Commander Harry Butcher, Eisenhower's naval aide, reported that the Supreme Commander was "smouldering," as were Tedder and Smith. So was General George S. Patton, Jr, commander of the US Third Army, still in England awaiting its entry into the battle. At Eisenhower's request Churchill put pressure on Monty "to get on his bicycle and start moving." On July 12 Monty told Eisenhower that he was preparing for an offensive in six days, code name Goodwood. "My whole eastern flank will burst into flames," he said as he demanded that the full weight of all the air forces be thrown into the battle. Expectations of a breakthrough ran high.

On July 18 Goodwood began with what Forrest Pogue, the official historian of SHAEF, called "the heaviest and most concentrated air attack in support of ground troops ever attempted." Goodwood got off to a good start, thanks to the bombardment, but ground to a halt after heavy losses, including 401 tanks and 2,600 casualties. Montgomery called it off. The British Second Army had gained a few miles and inflicted heavy casualties, but there had been nothing like a breakthrough.

Montgomery was satisfied with Goodwood's results. Eisenhower was not. He muttered that it had taken more than 7,000 tons of bombs (about half of the explosive power of the Hiroshima bomb) to gain seven miles and that the Allies could hardly hope to go through France paying a price of a thousand tons of bombs per mile. Not to mention sixty tanks and 400 casualties per mile.
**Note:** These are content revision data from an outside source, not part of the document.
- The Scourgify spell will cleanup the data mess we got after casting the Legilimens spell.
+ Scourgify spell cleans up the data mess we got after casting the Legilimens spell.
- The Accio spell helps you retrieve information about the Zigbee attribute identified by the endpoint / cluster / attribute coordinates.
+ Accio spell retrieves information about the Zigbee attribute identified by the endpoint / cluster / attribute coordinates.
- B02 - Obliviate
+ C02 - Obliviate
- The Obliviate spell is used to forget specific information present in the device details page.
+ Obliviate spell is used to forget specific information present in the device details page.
Tedder was so angry he wanted Monty fired. But this was not an option. Monty was popular with the British press and public and, more important, with the troops. Besides, he had accomplished what he insisted was his objective-to pin down German armour on the eastern flank so as to give the Americans an opportunity to break out on the west. And it was not his fault that no one knew how to use heavy bombers in an artillery role. Those 7,000 tons of bombs caused havoc, misery, and considerable destruction, but after the bombs stopped falling, most German soldiers were able to come up out of their dugouts and man their weapons.
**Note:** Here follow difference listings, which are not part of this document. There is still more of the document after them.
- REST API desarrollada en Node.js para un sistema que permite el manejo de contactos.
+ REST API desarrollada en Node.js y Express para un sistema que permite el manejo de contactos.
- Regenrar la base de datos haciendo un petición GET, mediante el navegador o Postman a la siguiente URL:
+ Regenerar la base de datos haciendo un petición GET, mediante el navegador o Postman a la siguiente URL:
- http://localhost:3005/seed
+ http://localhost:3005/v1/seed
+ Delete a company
Goodwood showed that there would be no breakthrough on Monty's front. It was too heavily defended, by a too skilful and well-armed and numerous enemy. As that also appeared to be the case on the American front, every Allied leader was depressed and irritable. After seven weeks of fighting, the deepest Allied penetrations were some 45 to 50 kilometres inland, on a front of only 15 kilometres or so, hardly enough room to manoeuvre or to bring in the US Third Army from England.
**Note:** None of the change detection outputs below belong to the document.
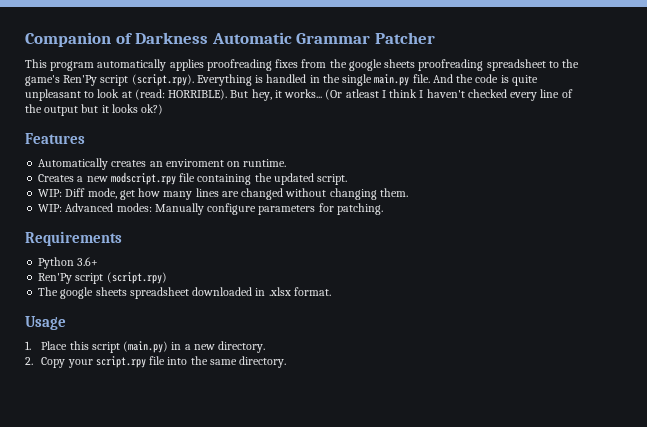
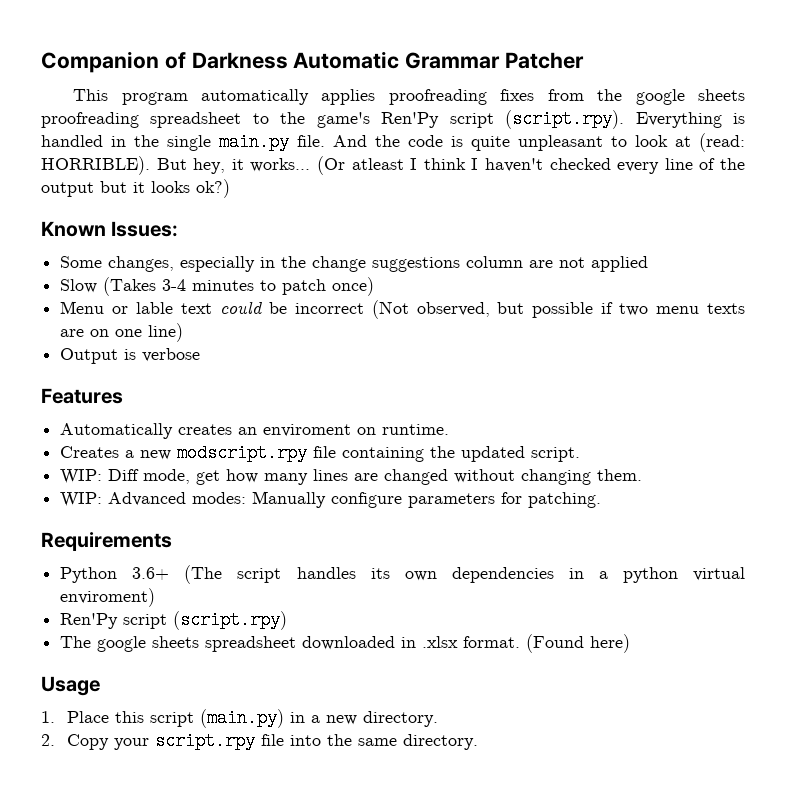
+ Known Issues:
+ Some changes, especially in the change suggestions column are not applied
+ Slow (Takes 3-4 minutes to patch once)
+ Menu or lable text could be incorrect (Not observed, but possible if two menu texts are on one line)
+ Output is verbose
- Python 3.6+
+ Python 3.6+ (The script handles its own dependencies in a python virtual enviroment)
+ (Found here)

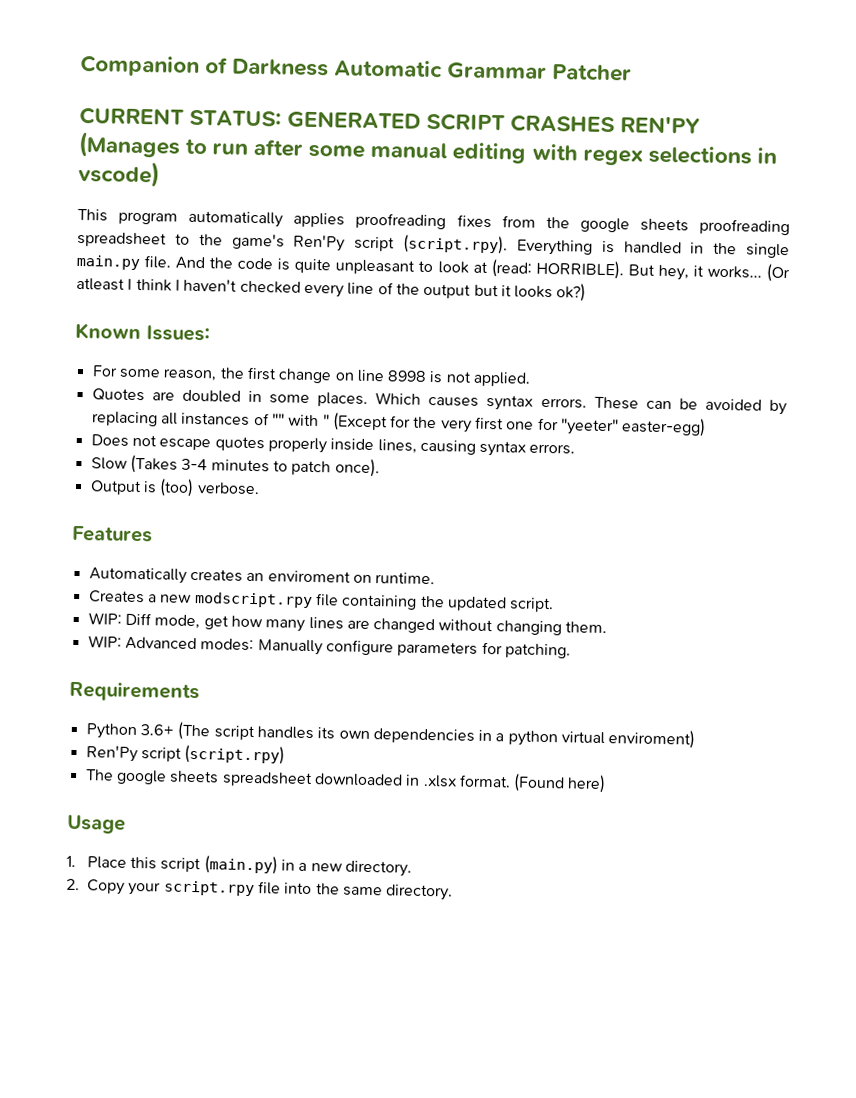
+ CURRENT STATUS: GENERATED SCRIPT CRASHES REN'PY (Manages to run after some manual editing with regex selections in vscode)
- Some changes, especially in the change suggestions column are not applied
+ For some reason, the first change on line 8998 is not applied.
+ Quotes are doubled in some places. Which causes syntax errors. These can be avoided by replacing all instances of "" with " (Except for the very first one for "yeeter" easter-egg)
+ Does not escape quotes properly inside lines, causing syntax errors.
- Slow (Takes 3-4 minutes to patch once)
- Menu or lable text could be incorrect (Not observed, but possible if two menu texts are on one line)
+ Slow (Takes 3-4 minutes to patch once).
- Output is verbose
+ Output is (too) verbose.

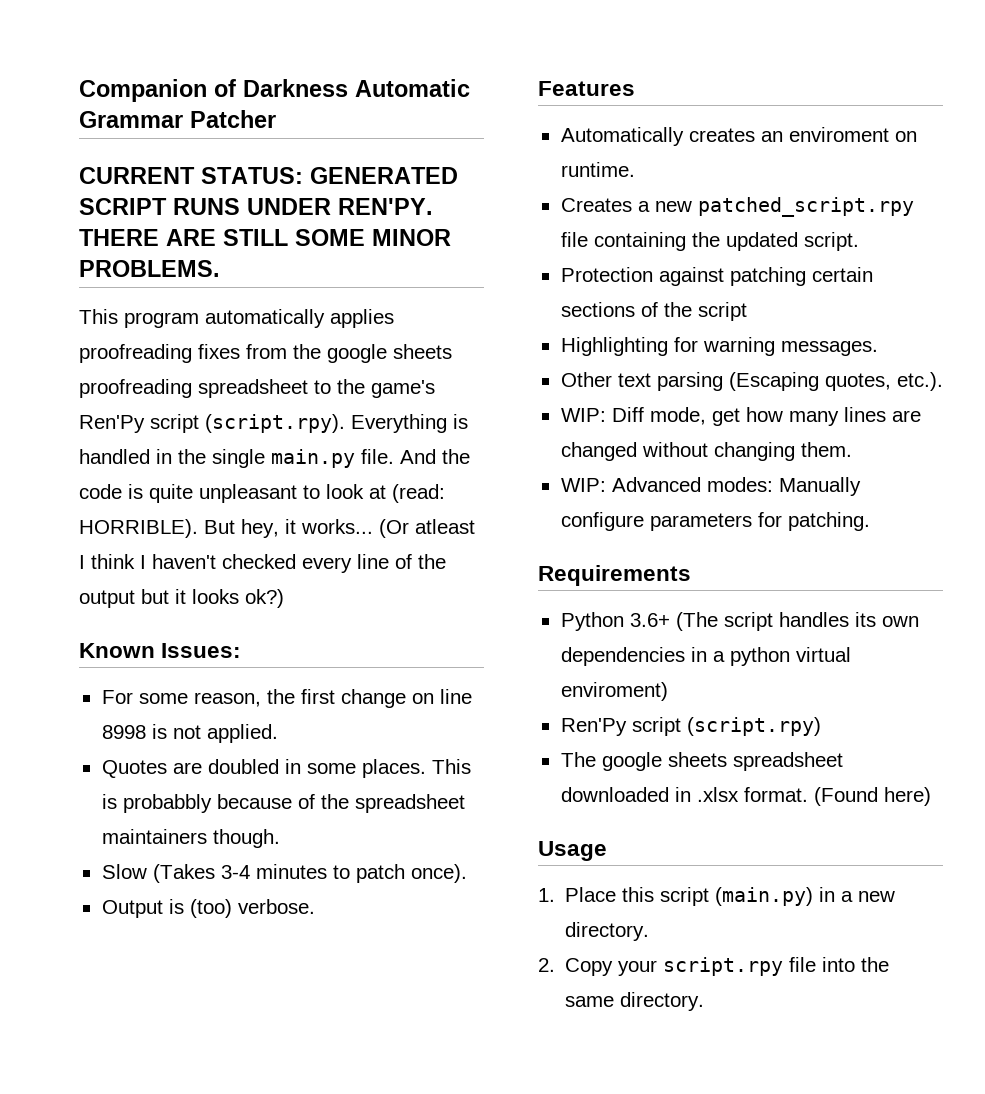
- CURRENT STATUS: GENERATED SCRIPT CRASHES REN'PY (Manages to run after some manual editing with regex selections in vscode)
+ CURRENT STATUS: GENERATED SCRIPT RUNS UNDER REN'PY. THERE ARE STILL SOME MINOR PROBLEMS.
- Which causes syntax errors. These can be avoided by replacing all instances of "" with " (Except for the very first one for "yeeter" easter-egg)
- Does not escape quotes properly inside lines, causing syntax errors.
+ This is probabbly because of the spreadsheet maintainers though.
- Creates a new modscript.rpy file containing the updated script.
+ Creates a new patched_script.rpy file containing the updated script.
+ Protection against patching certain sections of the script
+ Highlighting for warning messages.
+ Other text parsing (Escaping quotes, etc.).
DURING THE four weeks of hard fighting since D-Day, the 82nd and 101st Airborne divisions took heavy casualties, close to 50 per cent overall, higher among junior officers. In the first week of July, when the 30th Division relieved the 82nd, Lieutenant Sidney Eichen reported that he and his men stared in shock and awe at the paratroopers who had inaugurated the battle a month earlier.